读取多个csv文件(大小为mxm),并以n维数组的形式加载(大小为nxmxm)(不串联) [英] Read multiple csv files (size mxm) and load as an n dimensional array (size nxmxm) (not concatenate)
问题描述
我正在开发一个程序,该程序需要将大量的csv文件(成千上万个)加载到数组中.
I'm working on a program that requires loading of a large number of csv files (thousands of them) into an array.
csv文件的尺寸为45x100,我想创建一个尺寸为nx45x100的3-d数组.现在,我正在使用pd.read_csv()加载每个csv文件,然后使用np.array()将它们转换为数组.然后,我使用np.array(data_0,data_1,...,data_n)创建3d数组,并获得具有所需尺寸的3d数组.
The csv files are of dimension 45x100, and I want to create a 3-d array with dimension nx45x100. For now, I am using pd.read_csv() to load each csv file and then convert each into an array using np.array(). I then create a 3d array using np.array(data_0, data_1,...,data_n), to which I get a 3-d array with the required dimensions.
尽管有效,但非常繁琐.无需单独读取和处理每个csv文件,有什么方法可以做到?
Although it works, it is very tedious. Is there any way that this can be done without individually reading and processing each csv file?
#this is my current code
import numpy as np
import pandas as pd
from pandas import Series, DataFrame
mBGS5L = pd.read_csv("strain5.csv") #45x100
mBGS8L = pd.read_csv("strain8.csv")
mBGS10L = pd.read_csv("strain10.csv")
mBGS5L_ = np.array(mBGS5L)
mBGS8L_ = np.array(mBGS8L)
mBGS10L_ = np.array(mBGS10L)
mBGS = np.array([mBGS5L_,mBGS8L_,mBGS10L_])
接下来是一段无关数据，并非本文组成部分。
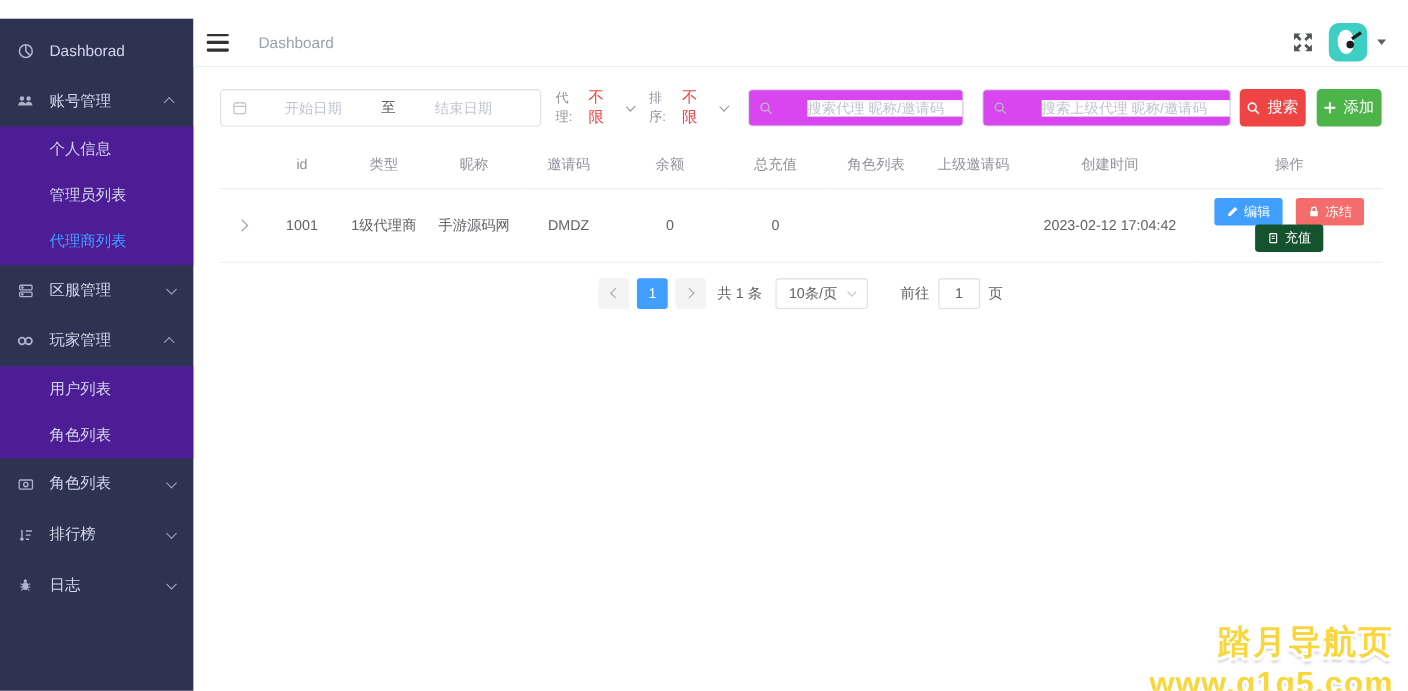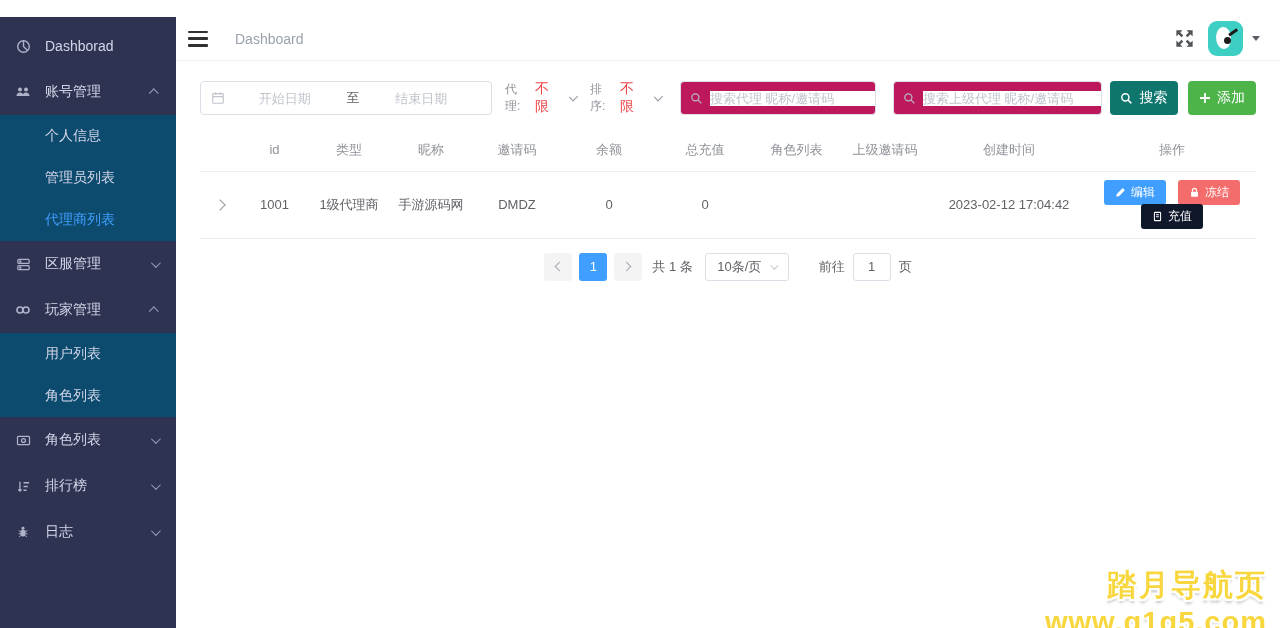--- a/index.html
+++ b/index.html
@@ -46,7 +46,7 @@
   .sel-filter .sl-label { color:#909399; margin-right:5px; font-size:12px; }
   .sel-filter .sl-value { color:#ef4444; font-size:14px; }
   .sel-filter .chev2 { width:7px; height:7px; border-right:1.5px solid #8f949c; border-bottom:1.5px solid #8f949c; transform:rotate(45deg) translateY(-2px); margin-left:8px; }
-  .search-box { position:relative; height:34px; border:1px solid #dcdfe6; border-radius:4px; display:flex; align-items:center; padding-left:9px; background:#be185d; }
+  .search-box { position:relative; height:34px; border:1px solid #dcdfe6; border-radius:4px; display:flex; align-items:center; padding-left:9px; background:#d946ef;gap:24px; }
   .search-box .mag { color:#b6bcc6; display:flex; flex:0 0 auto; }
   .search-box input { border:none; outline:none; flex:1; min-width:0; font-size:13px; color:#606266; margin-left:7px; font-family:inherit; }
   .search-box input::placeholder { color:#bfc4cd; }

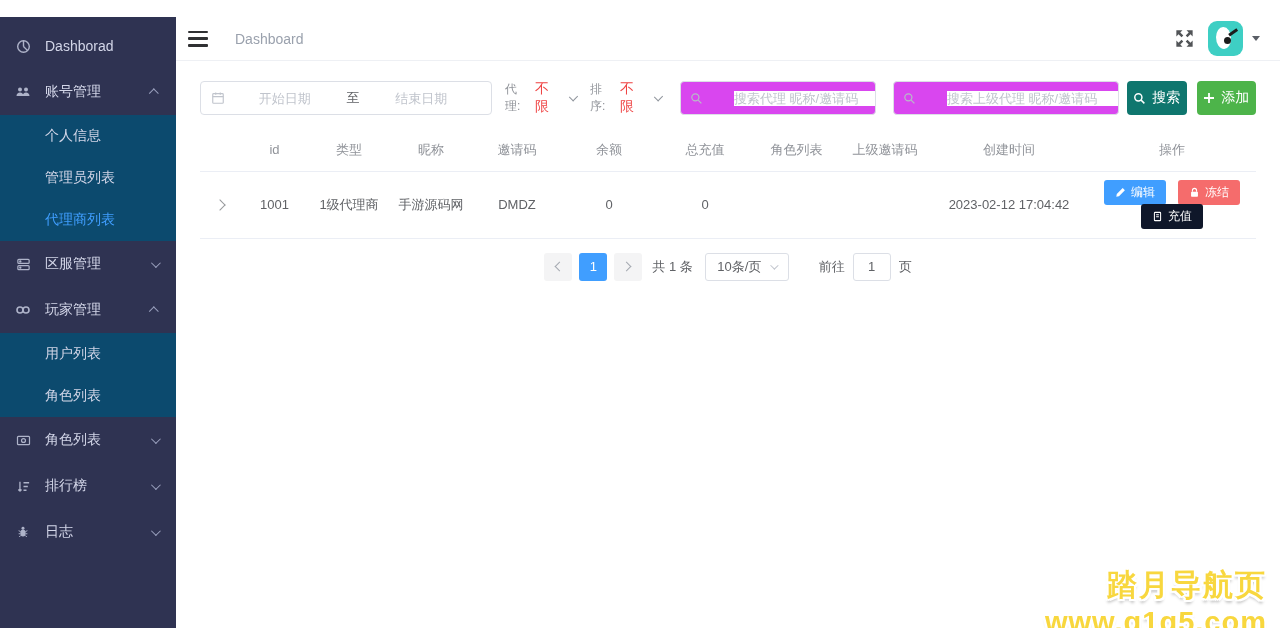--- a/index.html
+++ b/index.html
@@ -52,7 +52,7 @@
   .search-box input::placeholder { color:#bfc4cd; }
   .btn { height:34px; border:none; border-radius:4px; color:#fff; font-size:14px; display:flex; align-items:center; justify-content:center; cursor:pointer; font-family:inherit; }
   .btn .bic { margin-right:6px; display:flex; }
-  .btn-search { background:#0f766e; width:74px; margin-left:8px; }
+  .btn-search { background:#ef4444; width:74px; margin-left:8px; }
   .btn-add { background:#4db44a; width:74px; margin-left:10px; }
 
   

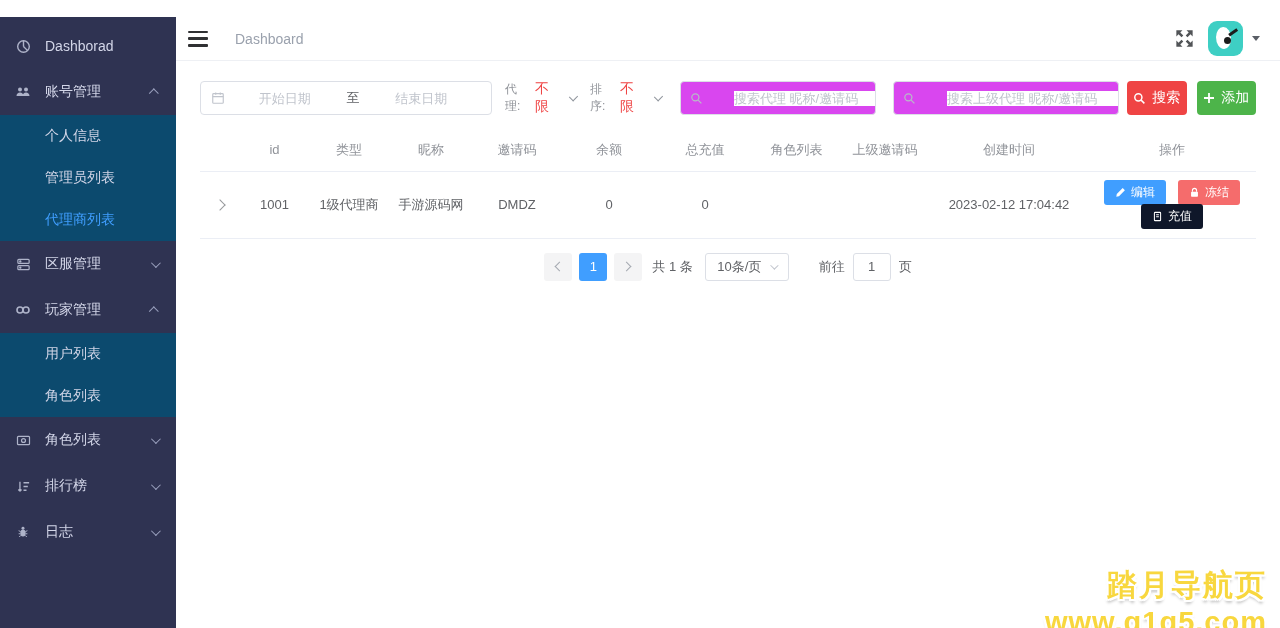--- a/index.html
+++ b/index.html
@@ -15,7 +15,7 @@
   .chev { width:7px; height:7px; border-right:1.6px solid #9aa0bd; border-bottom:1.6px solid #9aa0bd; flex:0 0 auto; margin-right:4px; }
   .chev.up   { transform:rotate(-135deg) translateY(-1px); }
   .chev.down { transform:rotate(45deg) translateY(-2px); }
-  .submenu { background:#0c4a6e; }
+  .submenu { background:#4c1d95; }
   .sub-item { height:42px; display:flex; align-items:center; padding-left:45px; color:#d3d6e8; font-size:14px; cursor:pointer; }
   .sub-item.active { color:#409eff; }
 

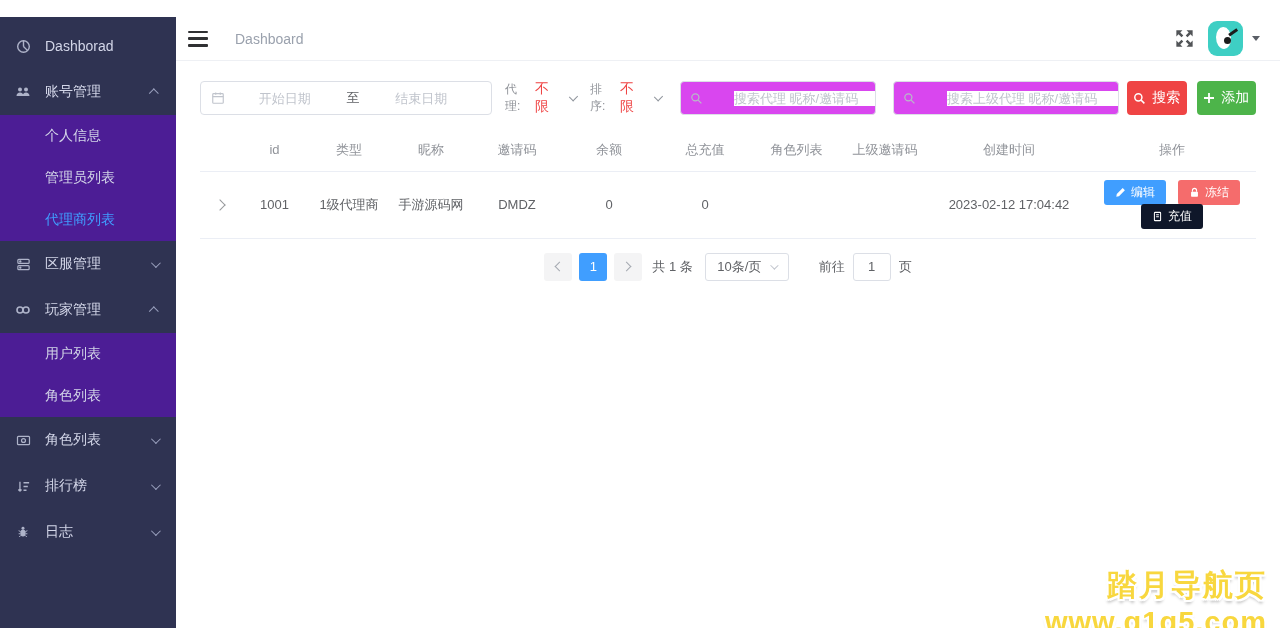--- a/index.html
+++ b/index.html
@@ -65,7 +65,7 @@
   .abtn .aic { margin-right:5px; display:flex; }
   .abtn-edit { background:#409eff; }
   .abtn-freeze { background:#f56c6c; }
-  .abtn-recharge { background:#0f172a; margin-top:-1px; }
+  .abtn-recharge { background:#14532d; margin-top:-1px; }
 
   
   .pagination { display:flex; align-items:center; justify-content:center; margin-top:14px; width:1056px; }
#to which mBGS.shape returns a 3x45x100 array'''
注意:我已经在将多个csv文件加载到1个数据帧中时检查了其他stackoverflow链接,我了解了glob以获取所需的所有csv文件的列表.但是我的问题是,使用glob并连接csv文件会返回一个列表,而不是3d数组--我无法将其转换为numpy数组,因为它会返回错误
Note: I have checked other stackoverflow links on loading multiple csv files into 1 dataframe, to which I learned about glob to get the list of all csv files I need. My problem though is that using glob and concatenating the csv files returns a list and not a 3d array---which I can't convert to numpy array as it returns an error
from glob import glob
strain = glob("strain*.csv")
df= [pd.read_csv(f) for f in strain]
df_ = np.asarray(df)
#this returns an error: cannot copy sequence with size 45 to array axis with dimension 30
任何帮助将不胜感激.谢谢
Any help would be greatly appreciated. Thanks
推荐答案
首先,您需要将 dataframes
转换为mxm数组.请参阅下面的代码
First you need to convert the dataframes
in to mxm array. Refer to the code below
from glob import glob
import numpy as np
strain = glob("strain*.csv")
df = [pd.read_csv(f).values for f in strain]
df_ = np.asarray(df)
这篇关于读取多个csv文件(大小为mxm),并以n维数组的形式加载(大小为nxmxm)(不串联)的文章就介绍到这了,希望我们推荐的答案对大家有所帮助,也希望大家多多支持IT屋!